J’habite dans un coin où se trouve des rivières du sud, précoces dans la saison, et des cours d’eau semi-montagnards, froids et hauts jusqu’à tard dans le printemps. Si bien que devant cette étendue de choix, qu’il faut comprendre, je me retrouve parfois perdu. A ne pas avoir toujours à l’esprit les bonnes clefs de lecture, trompé par les écarts de météo, le relief qui joue sur le climat de chaque bassin, et l’éternelle question de la température de l’eau, qui varie de 7 ou 8 degrés dans un rayon d’1h30 de route.

Cela est surtout vrai ce début de saison, où nous avons eu beaucoup de soleil, ce qui donne des envies de pêche en sèche ou de grimper dans les cours d’eau d’altitude bien tôt dans la saison.

Depuis les torrents à 400m d’altitude jusqu’aux rivières calmes de plateau à 1000m, il y a de quoi brouiller ses repères. J’ai connu de belles traversées du désert, des heures sans signe de vie dans la rivière. Même dans la rivière en bas de chez moi, au bout du parking, j’ai eu du mal à revoir les truites. Après cet hiver ponctué de fortes crues, et des rivières parfois noircies et verdies par les épandages, il est facile de se demander si elles ont tenu bon. Et puis, quand la nature se réveille, le doute retombe, et les choses rentrent dans l’ordre (à peu près).

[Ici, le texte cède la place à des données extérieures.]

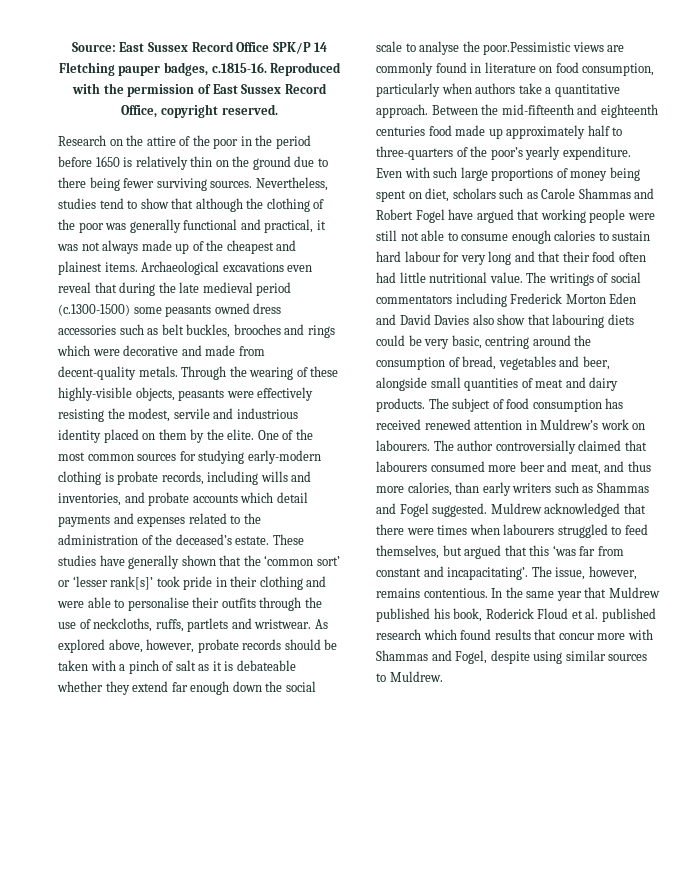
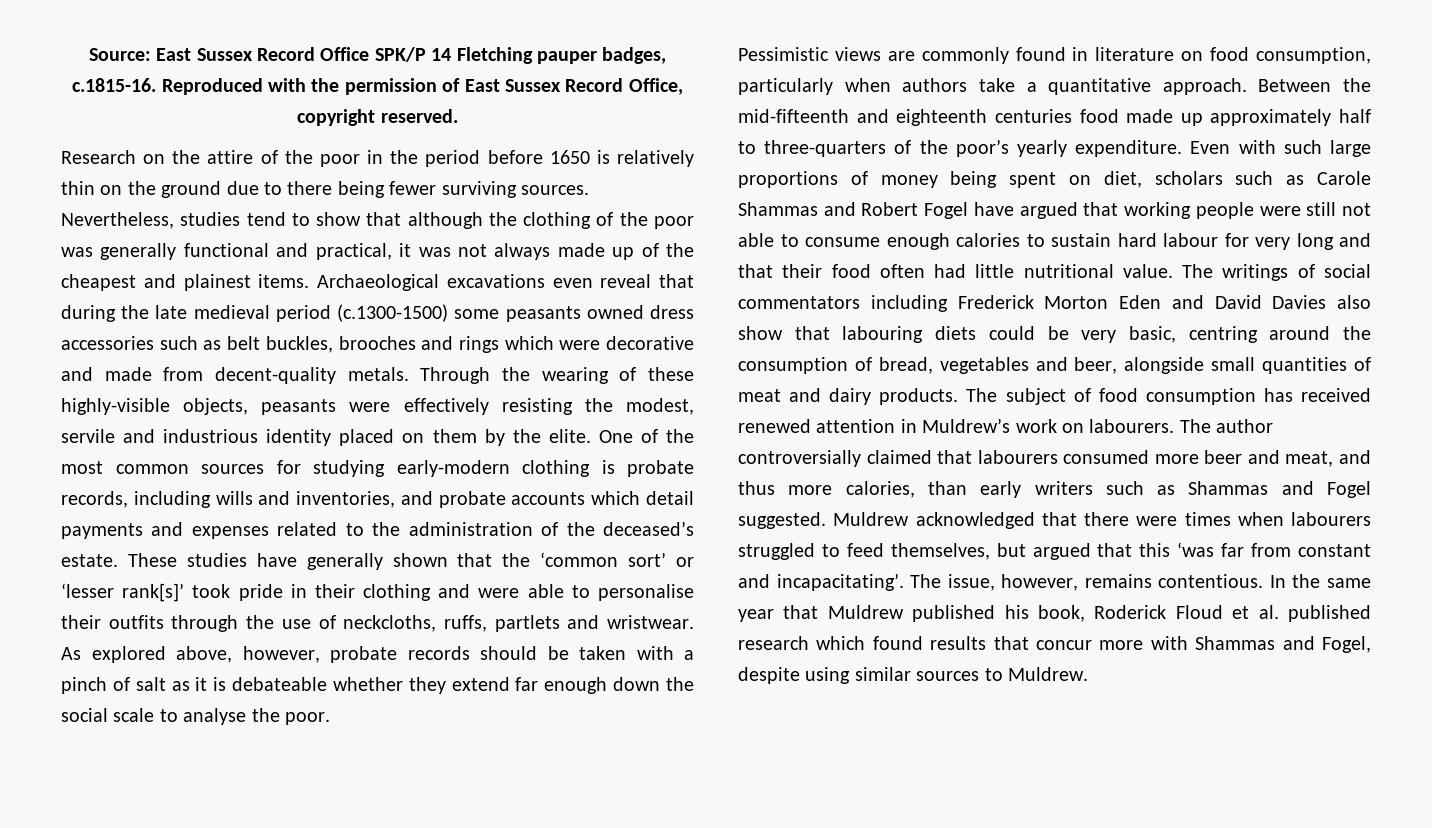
- As explored above, however, probate records should be taken with a pinch of salt as it is debateable whether they extend far enough down the social scale to analyse the poor.Pessimistic views are commonly found in literature on food consumption, particularly when authors take a quantitative approach.
+ As explored above, however, probate records should be taken with a pinch of salt as it is debateable whether they extend far enough down the social scale to analyse the poor.
+ Pessimistic views are commonly found in literature on food consumption, particularly when authors take a quantitative approach.

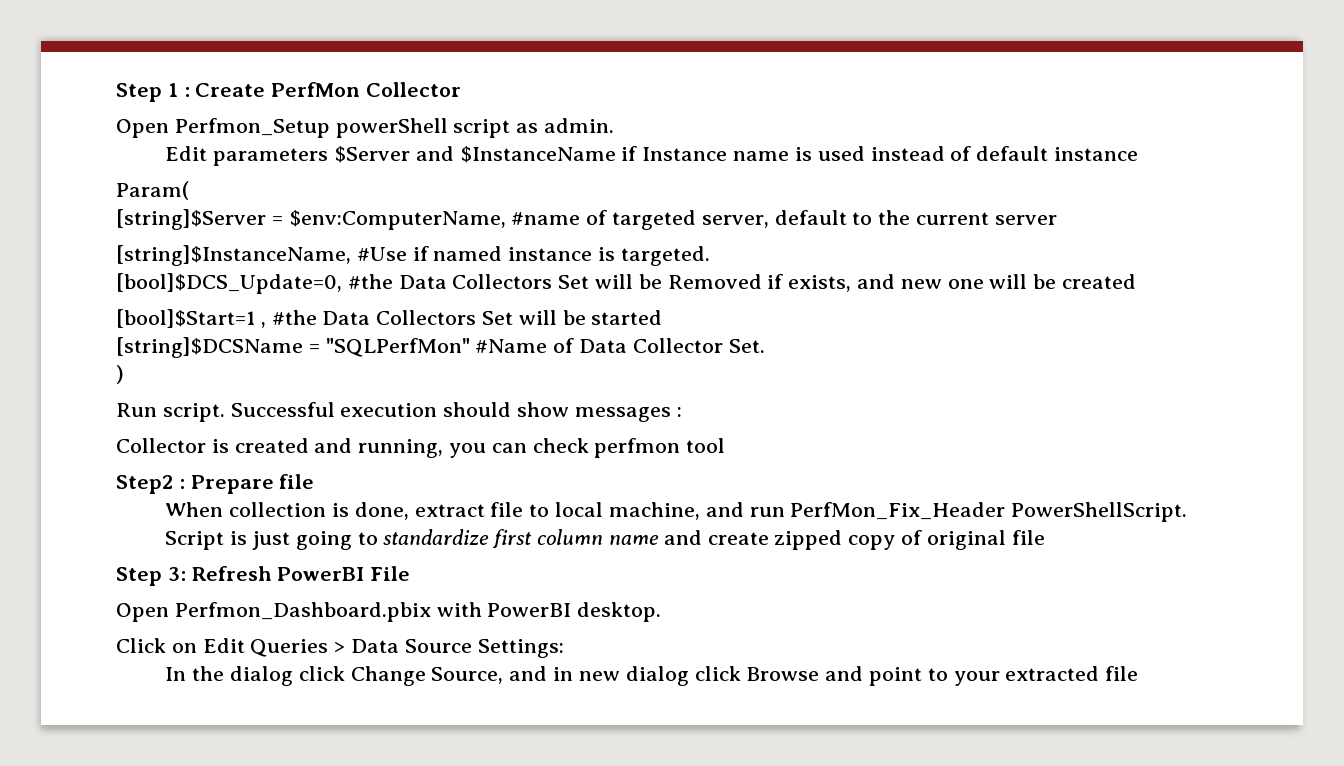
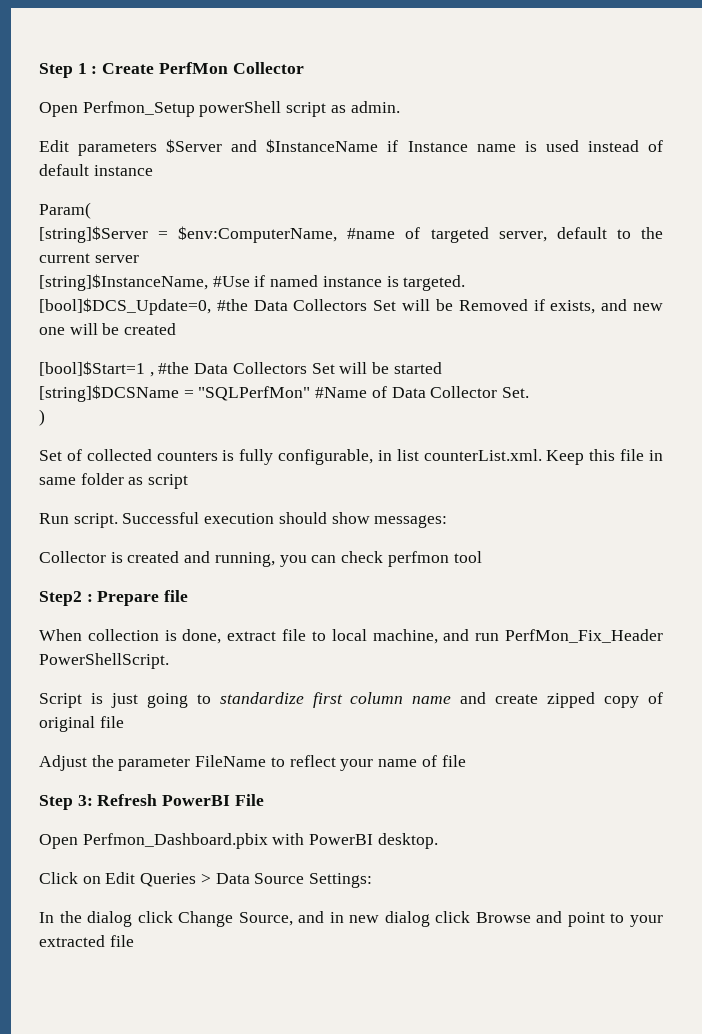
+ Set of collected counters is fully configurable, in list counterList.xml. Keep this file in same folder as script
- Successful execution should show messages :
+ Successful execution should show messages:
+ Adjust the parameter FileName to reflect your name of file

En tout cas, une chose se confirme un peu plus chaque année : pour la truite, le mauvais temps c’est le grand soleil ! Face à l’enthousiasme de profiter des premières belles journées de printemps, mes meilleures sessions ont été faites sur le créneau 8h00 – 11h00, et ce sont les rares moments gris et pluvieux qui m’ont donné quelques poissons en sèche.

Si j’accorde une importance au choix des sèches et si je crois en dégager des tendances, pour les nymphes, plus le temps passe plus je pêche avec des modèles que je connais, sans me soucier des conditions. Ainsi, en sèche, cela fait deux ans que je fais mes premiers poissons sur des CDC olive en h16, de petits sedges foncés en h16 et des ecdyos vont également suivre dans la deuxième quinzaine d’avril.

Encore une fois, tout réside dans « être au bon endroit, au bon moment ». Cela amène souvent à aller contre ses intuitions et ses aprioris. Mais bon, comme beaucoup diraient, pour faire du poisson il faut surtout aller à la pêche, sans cesse !

La saison de vadrouille au bord de l’eau ne fait que commencer. Malgré l’appréhension de grosses sécheresses, et tout bêtement de manquer de temps, les moments passés au bord de l’eau sont une clef de voute du bien-être de nombreux d’entre nous et synonyme de liberté. Pour le moment, un bon épisode de pluie serait plus que bienvenu, pour nettoyer les fonds et pour aborder le printemps et l’été sereinement.